Risotto al vinno rosso con funghi
2 cups short grain rice (Arborio or other)
1-1/2 cup red wine
1 medium onion diced
½ lb of mushrooms (coarse dice), any
¾ cup of pecorino cheese (or any other hard Italian cheese you like), finely shredded
unsalted butter, a lot
olive oil
kosher salt
black pepper
Italian parsley
6 – 8 cups beef stock
1) Heat an appropriate sized pan on medium heat. When hot, throw in 2-3tbsp of olive oil. Cook the onions until translucent. In a separate pot, heat stock.
2) Once the onions are translucent throw in 4tbsp of butter and allow to melt. Once melted add the rice and stir, covering with oil and butter. Salt. Let toast for 5 minutes.
3) Once the rice has toasted, remove pan from heat and pour in wine. DO NOT POUR THE WINE WHILE THE RICE IS ON THE STOVE! That’s a great way to start a fire. We don’t want to start a fire. When that alcohol hits the hot pan, it will vaporize. If it’s near heat, that vapor will flare up into a nice fireball, quite possibly catching your kitchen drapes, your hair or your clothing on fire. Stir the rice in the wine.

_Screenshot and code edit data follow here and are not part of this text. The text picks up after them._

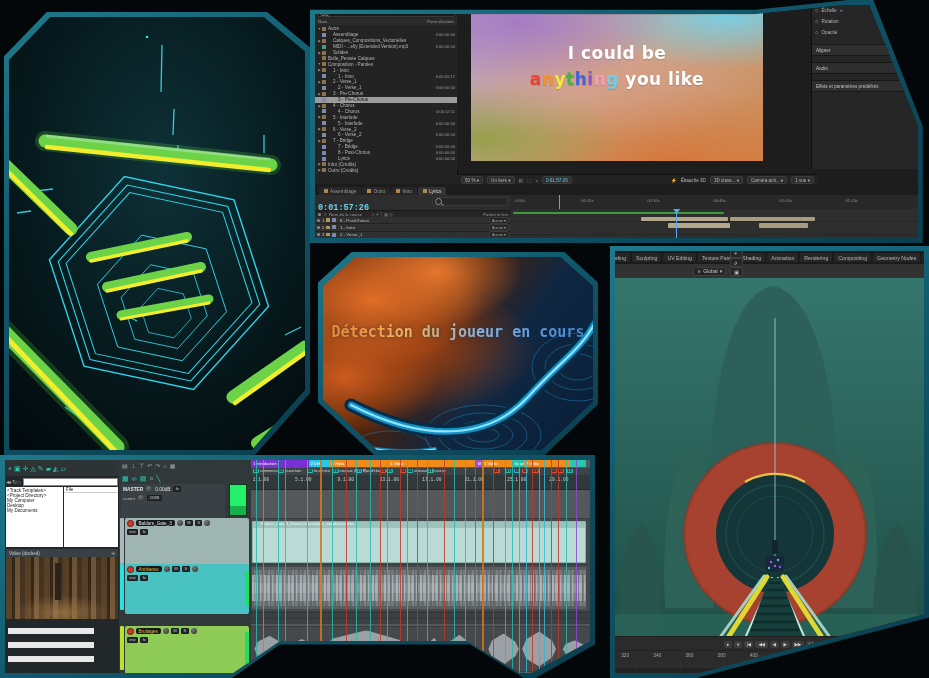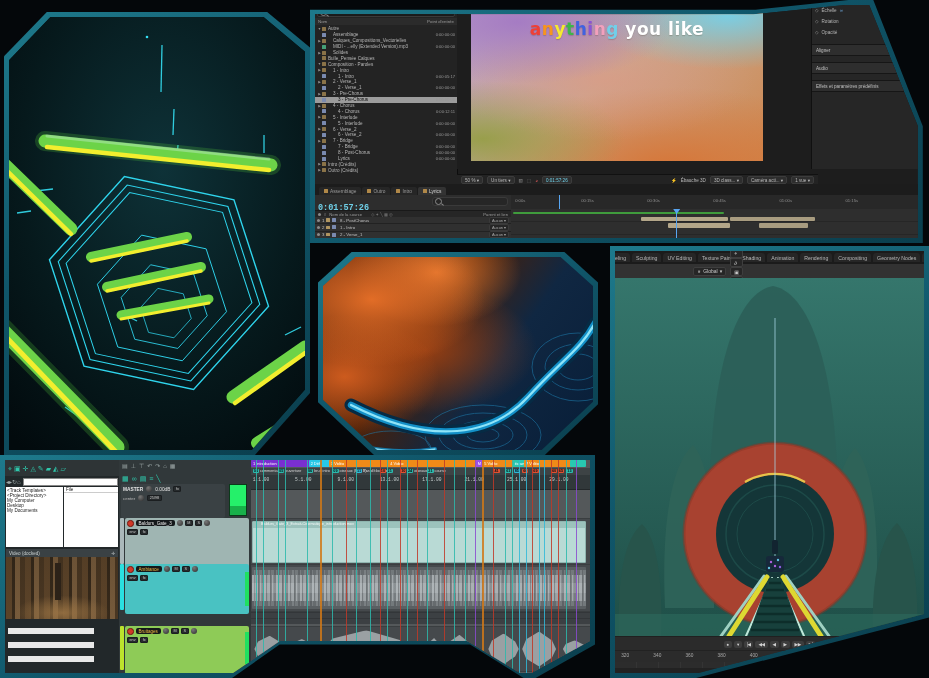--- a/index.html
+++ b/index.html
@@ -405,20 +405,21 @@
       <div class="abs" style="left:0;right:0;bottom:0;height:9px;background:#262626;display:flex;align-items:center;gap:3px;padding:0 3px;font-size:4.4px;color:#a8a8a8">
         <span class="pic ic-folder"></span>
         <span class="pic ic-comp"></span>
         <span>8 bpc</span>
         <span style="width:16px;height:4px;background:#3a3a3a"></span>
       </div>
     </div>
 
     <div class="abs ae-canvas-wrap">
       <div class="abs ae-canvas">
+        <div class="lyric" style="font-size:17px;margin-top:30px">I could be</div>
         <div class="lyric" style="font-size:17px;margin-top:6px"><span><span style="color: rgb(238, 64, 54);">a</span><span style="color: rgb(247, 148, 30);">n</span><span style="color: rgb(245, 235, 49);">y</span><span style="color: rgb(61, 181, 74);">t</span><span style="color: rgb(64, 98, 224);">h</span><span style="color: rgb(138, 85, 214);">i</span><span style="color: rgb(242, 160, 189);">n</span><span style="color: rgb(114, 207, 233);">g</span></span><span> you like</span></div>
       </div>
     </div>
     <div class="abs ae-vbar">
       <span class="vchip"><span>50 %</span> ▾</span>
       <span class="vchip"><span>Un tiers</span> ▾</span>
       <span style="color:#8a8a8a">▧</span>
       <span style="color:#8a8a8a">⬚</span>
       <span style="color:#c05050">◕</span>
       <span class="vchip" style="color:#6fd0e8">0:01:57:26</span>
@@ -569,20 +570,21 @@
           <ellipse cx="68" cy="192" rx="40" ry="18"></ellipse>
       </g>
       <g fill="none" stroke-linecap="round">
         <path d="M 28,148 C 110,190 170,178 205,140 S 258,92 272,66" stroke="#062b44" stroke-width="13"></path>
         <path d="M 28,148 C 110,190 170,178 205,140 S 258,92 272,66" stroke="#1390c8" stroke-width="6.5"></path>
         <path d="M 28,148 C 110,190 170,178 205,140 S 258,92 272,66" stroke="#8fe4f8" stroke-width="2.2"></path>
         <path d="M -5,178 C 40,192 75,198 112,192" stroke="#1390c8" stroke-width="4" opacity=".8"></path>
         <path d="M -5,178 C 40,192 75,198 112,192" stroke="#8fe4f8" stroke-width="1.4" opacity=".9"></path>
       </g>
     </svg>
+    <span class="gcap">Détection du joueur en cours</span>
   </div>
 </div>
 
 <div class="pborder" style="left:610px;top:246px;width:319px;height:432px;clip-path:polygon(0 0,100% 0,100% 86%,27% 100%,0 100%)">
   <div class="pinner" style="clip-path:polygon(0 0,100% 0,100% 86%,27% 100%,0 100%);background:#2b2b2b">
     <div class="abs b-tabs">
       <span class="btab">Modeling</span>
         <span class="btab">Sculpting</span>
         <span class="btab">UV Editing</span>
         <span class="btab">Texture Paint</span>

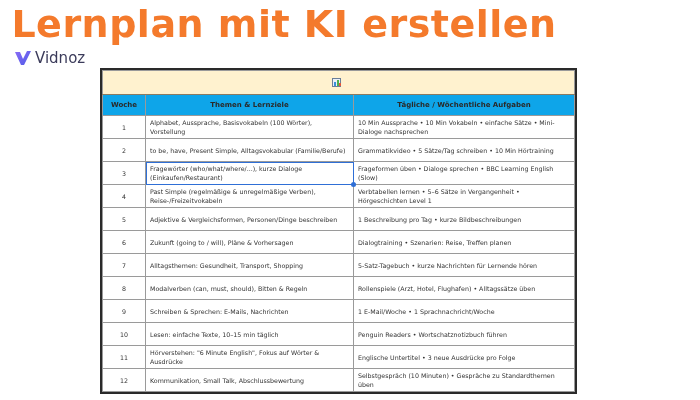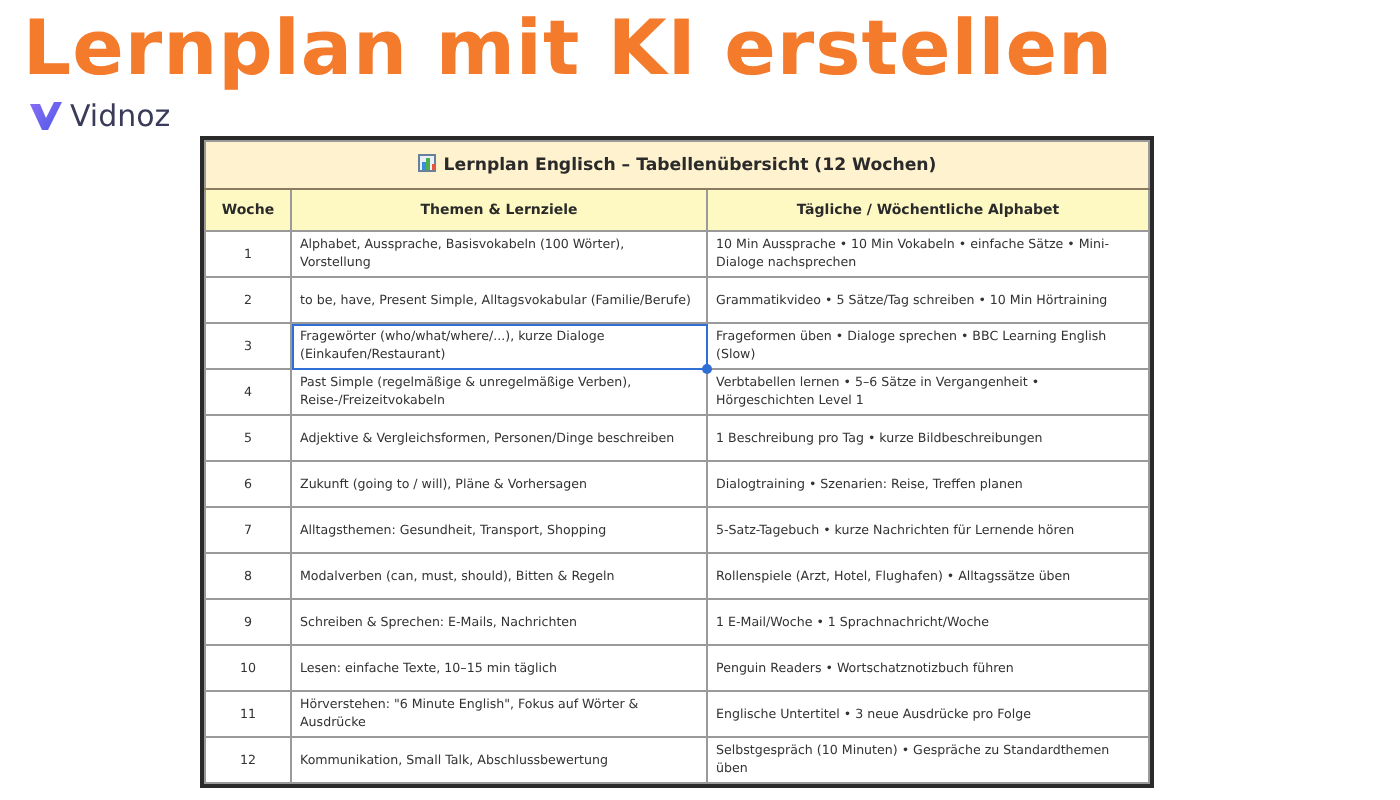--- a/index.html
+++ b/index.html
@@ -23,21 +23,21 @@
     font-family: "DejaVu Sans", sans-serif; color: #333;
   }
   table { border-collapse: collapse; width: 100%; table-layout: fixed; }
   td, th { border: 1px solid #9a9a9a; font-size: 6.3px; padding: 0 4px; line-height: 9px; }
   .title-row td {
     background: #fff2cf; height: 23px; text-align: center; font-size: 8.6px; font-weight: bold; color: #2a2a2a;
     border-bottom: 1px solid #8a7b62;
   }
   .title-icon { display: inline-block; width: 9px; height: 9px; vertical-align: -1px; margin-right: 4px; position: relative; border: 1px solid #6a7f99; box-sizing: border-box; background: #eaf0f8; }
   .title-icon i { position: absolute; bottom: 0; width: 2px; }
-  .head-row th { background: #fef9c3; height: 20px; font-size: 7px; font-weight: bold; color: #2a2a2a; }
+  .head-row th { background: #0ea5e9; height: 20px; font-size: 7px; font-weight: bold; color: #2a2a2a; }
   .body-row td { height: 22px; background: #fff; }
   .c-week { text-align: center; }
   .selected { outline: 1.5px solid #2f6fd6; outline-offset: -1px; position: relative; }
   .sel-handle { position: absolute; right: -3px; bottom: -3px; width: 5px; height: 5px; background: #2f6fd6; border-radius: 50%; }
 </style>
 </head>
 <body>
 
 <div class="headline">Lernplan mit KI erstellen</div>
 
@@ -61,27 +61,27 @@
         <col style="width:208px">
         <col>
       </colgroup>
     <tbody>
         <tr class="title-row">
       <td colspan="3">
         <span class="title-icon">
           <i style="left:1px;height:4px;background:#3b8fd8"></i>
           <i style="left:3.5px;height:6px;background:#4caf50"></i>
           <i style="left:6px;height:3px;background:#e2583e"></i>
-        </span><span>Lernplan Englisch – Tabellenübersicht (12 Wochen)</span>
+        </span>
       </td>
     </tr>
     <tr class="head-row">
       <th>Woche</th>
       <th>Themen &amp; Lernziele</th>
-      <th>Tägliche / Wöchentliche Alphabet</th>
+      <th>Tägliche / Wöchentliche Aufgaben</th>
     </tr>
     <tr class="body-row">
       <td class="c-week">1</td>
       <td>Alphabet, Aussprache, Basisvokabeln (100 Wörter), Vorstellung</td>
       <td>10 Min Aussprache • 10 Min Vokabeln • einfache Sätze • Mini-Dialoge nachsprechen</td>
     </tr>
     <tr class="body-row">
       <td class="c-week">2</td>
       <td>to be, have, Present Simple, Alltagsvokabular (Familie/Berufe)</td>
       <td>Grammatikvideo • 5 Sätze/Tag schreiben • 10 Min Hörtraining</td>

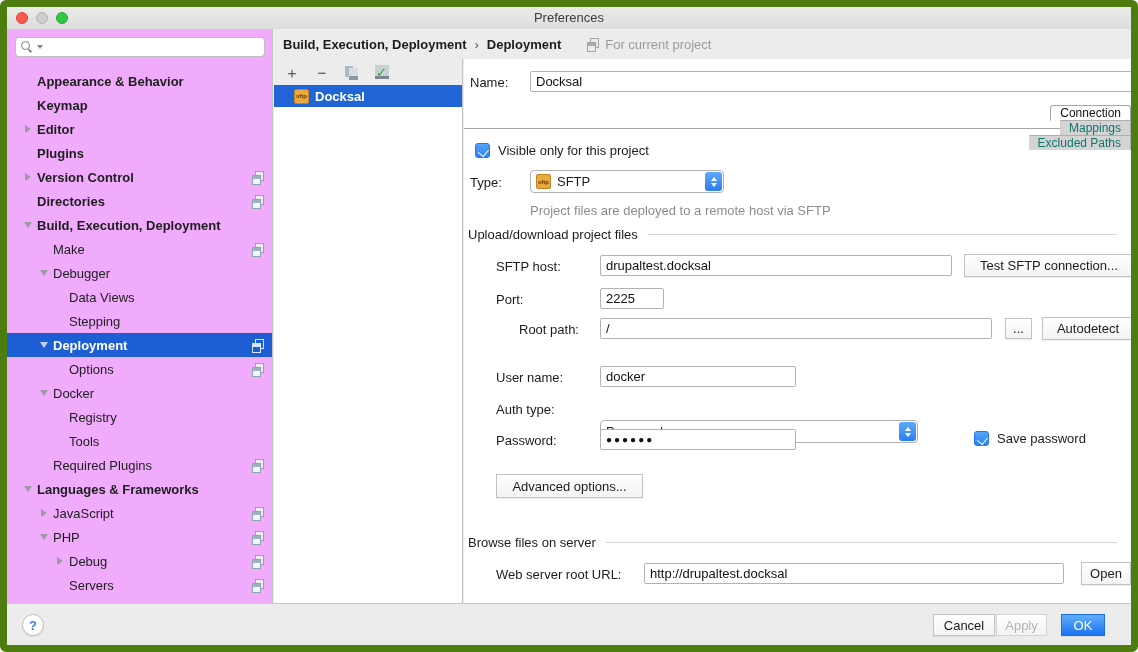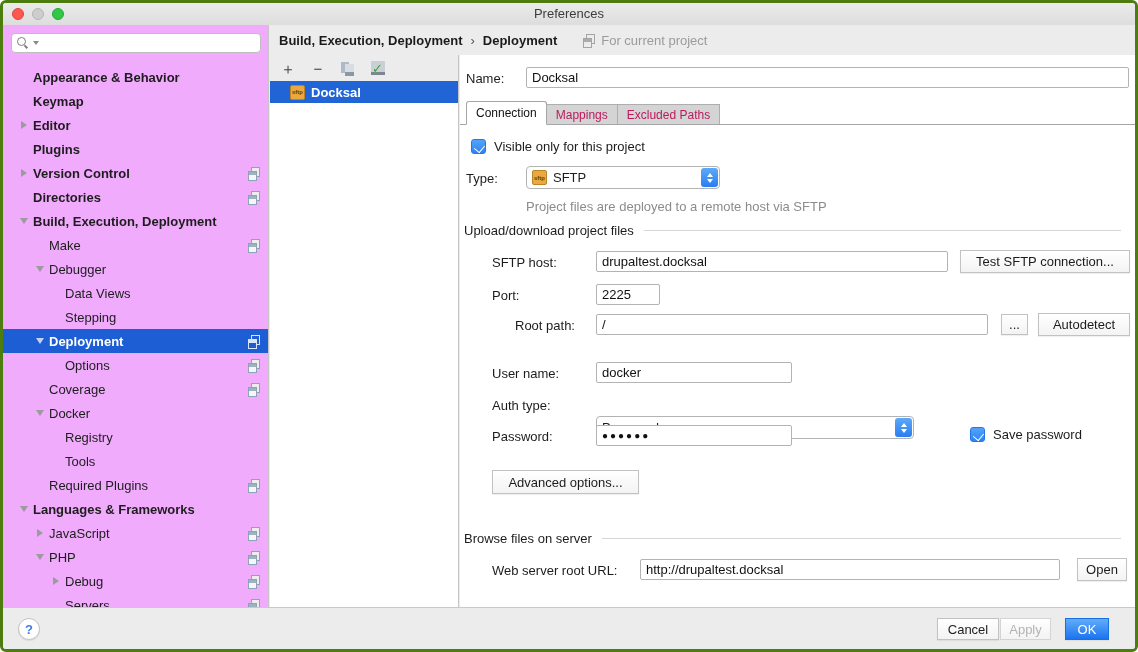--- a/index.html
+++ b/index.html
@@ -1,17 +1,17 @@
 <!DOCTYPE html>
 <html><head>
 <meta charset="utf-8">
 <style>
   * { margin:0; padding:0; box-sizing:border-box; }
   html,body { width:1138px; height:652px; background:#fff; font-family:"Liberation Sans","DejaVu Sans",sans-serif; }
-  .window { position:relative; width:1138px; height:652px; border:3px solid #4d7c0f; border-radius:6px; overflow:hidden; background:#ececec; }
+  .window { position:relative; width:1138px; height:652px; border:7px solid #4d7c0f; border-radius:6px; overflow:hidden; background:#ececec; }
 
   
   .titlebar { position:absolute; left:0; top:0; right:0; height:22px; background:linear-gradient(#ebebeb,#dddddd); }
   .titlebar .title { position:absolute; left:0; right:0; top:3px; text-align:center; font-size:13px; color:#3d3d3d; }
   .tl { position:absolute; top:5px; width:12px; height:12px; border-radius:50%; }
   .tl.red   { left:9px;  background:#fc5850; border:1px solid #e0443e; }
   .tl.gray  { left:29px; background:#cdcdcd; border:1px solid #b6b6b6; }
   .tl.green { left:49px; background:#33c748; border:1px solid #27a835; }
 
   
@@ -69,22 +69,22 @@
   .stepper { position:absolute; right:1px; top:1px; bottom:1px; width:17px; border-radius:3px; background:linear-gradient(#5ea9f9,#2a7df0); display:flex; flex-direction:column; align-items:center; justify-content:center; gap:2px; }
   .stepper::before { content:""; border-left:3.5px solid transparent; border-right:3.5px solid transparent; border-bottom:4px solid #fff; }
   .stepper::after  { content:""; border-left:3.5px solid transparent; border-right:3.5px solid transparent; border-top:4px solid #fff; }
   .cb { width:15px; height:15px; border-radius:3px; background:linear-gradient(#54a4f8,#2d83f6); border:1px solid #2575e8; position:relative; flex:none; }
   .cb::after { content:""; position:absolute; left:3.5px; top:2.5px; width:6px; height:8px; border-right:1.8px solid #fff; border-bottom:1.8px solid #fff; transform:rotate(40deg); }
   .sect { display:flex; align-items:center; }
   .sect .line { flex:1; border-top:1px solid #d6d6d6; margin-left:10px; margin-right:10px; }
   .hint { color:#8c8c8c; }
 
   
-  .tabstrip { position:absolute; left:0; top:46px; right:0; height:24px; border-bottom:1px solid #a6a6a6; display:flex; align-items:flex-end; padding-left:6px; }
-  .tab { font-size:12px; padding:0 9px; display:flex; align-items:center; border:1px solid #aeaeae; background:#d4d4d4; height:20px; border-bottom:none; color:#be185d; }
+  .tabstrip { position:absolute; left:0; top:46px; right:0; height:24px; border-bottom:1px solid #a6a6a6; display:flex; align-items:flex-end; padding-left:6px;flex-direction:column; }
+  .tab { font-size:12px; padding:0 9px; display:flex; align-items:center; border:1px solid #aeaeae; background:#d4d4d4; height:20px; border-bottom:none; color:#0f766e; }
   .tab + .tab { border-left:none; }
   .tab.active { background:#fff; height:24px; border:1px solid #a6a6a6; border-bottom:1px solid #fff; border-radius:3px 3px 0 0; margin-bottom:-1px; color:#111; }
 
   
   .footer { position:absolute; left:0; bottom:0; right:0; height:42px; background:#ececec; border-top:1px solid #c9c9c9; }
   .helpbtn { position:absolute; left:15px; top:10px; width:22px; height:22px; border-radius:50%; background:#fff; border:1px solid #c3c3c3; color:#3d7de0; font-size:13px; font-weight:bold; display:flex; align-items:center; justify-content:center; box-shadow:0 1px 1px rgba(0,0,0,.08); }
   .fbtn { position:absolute; top:10px; height:22px; }
   .fbtn.cancel { right:136px; width:62px; }
   .fbtn.apply  { right:84px;  width:51px; color:#b3b3b3; border-color:#d4d4d4; box-shadow:none; }
   .fbtn.ok { right:26px; width:44px; background:linear-gradient(#63acf9,#1a74f0); border:1px solid #1a6fe2; color:#fff; }
@@ -156,25 +156,20 @@
           <span class="lbl">Stepping</span>
         </div>
       <div class="trow lvl2 b sel">
           <span class="arr exp"></span>
           <span class="lbl">Deployment</span>
           <span class="shr"></span>
         </div>
       <div class="trow lvl3">
           <span class="arr"></span>
           <span class="lbl">Options</span>
-          <span class="shr"></span>
-        </div>
-      <div class="trow lvl2">
-          <span class="arr"></span>
-          <span class="lbl">Coverage</span>
           <span class="shr"></span>
         </div>
       <div class="trow lvl2">
           <span class="arr exp"></span>
           <span class="lbl">Docker</span>
         </div>
       <div class="trow lvl3">
           <span class="arr"></span>
           <span class="lbl">Registry</span>
         </div>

4) Add mushrooms! Let these simmer for a few minutes. Add salt and pepper to taste. Yes, that means tasting something that isn’t ready to eat yet.
5) Add first aliquot of stock to the rice. I have a 1-cup dry measuring cup that works well for this. Find something you like and stick with it. Some use ladels. Some use teacups. Any vessel to move only small portions of liquid from the stock pot to the pan will do.

6) After the first aliquot, you have to start stirring. Maybe not constantly, but regularly. Once the first portion of liquid is gone, stir in the next. And keep going. Taste the rice before pouring in more liquid after the first 4 cups have gone in. If the rice is still dry looking, and hard, keep going until you start to see the rice take on a creamy texture. Taste as you’re going at this point to see if it needs any more salt or pepper. Once the rice is cooked, but still slightly firm (al dente), you’re ready for the final part.
7) Add cheese. Pull off the heat and serve. Mound the cheese on top and start stirring until that cheese melts into the rice.
Congratulations! You’ve made risotto, and it wasn’t nearly as bad as you thought it was, was it?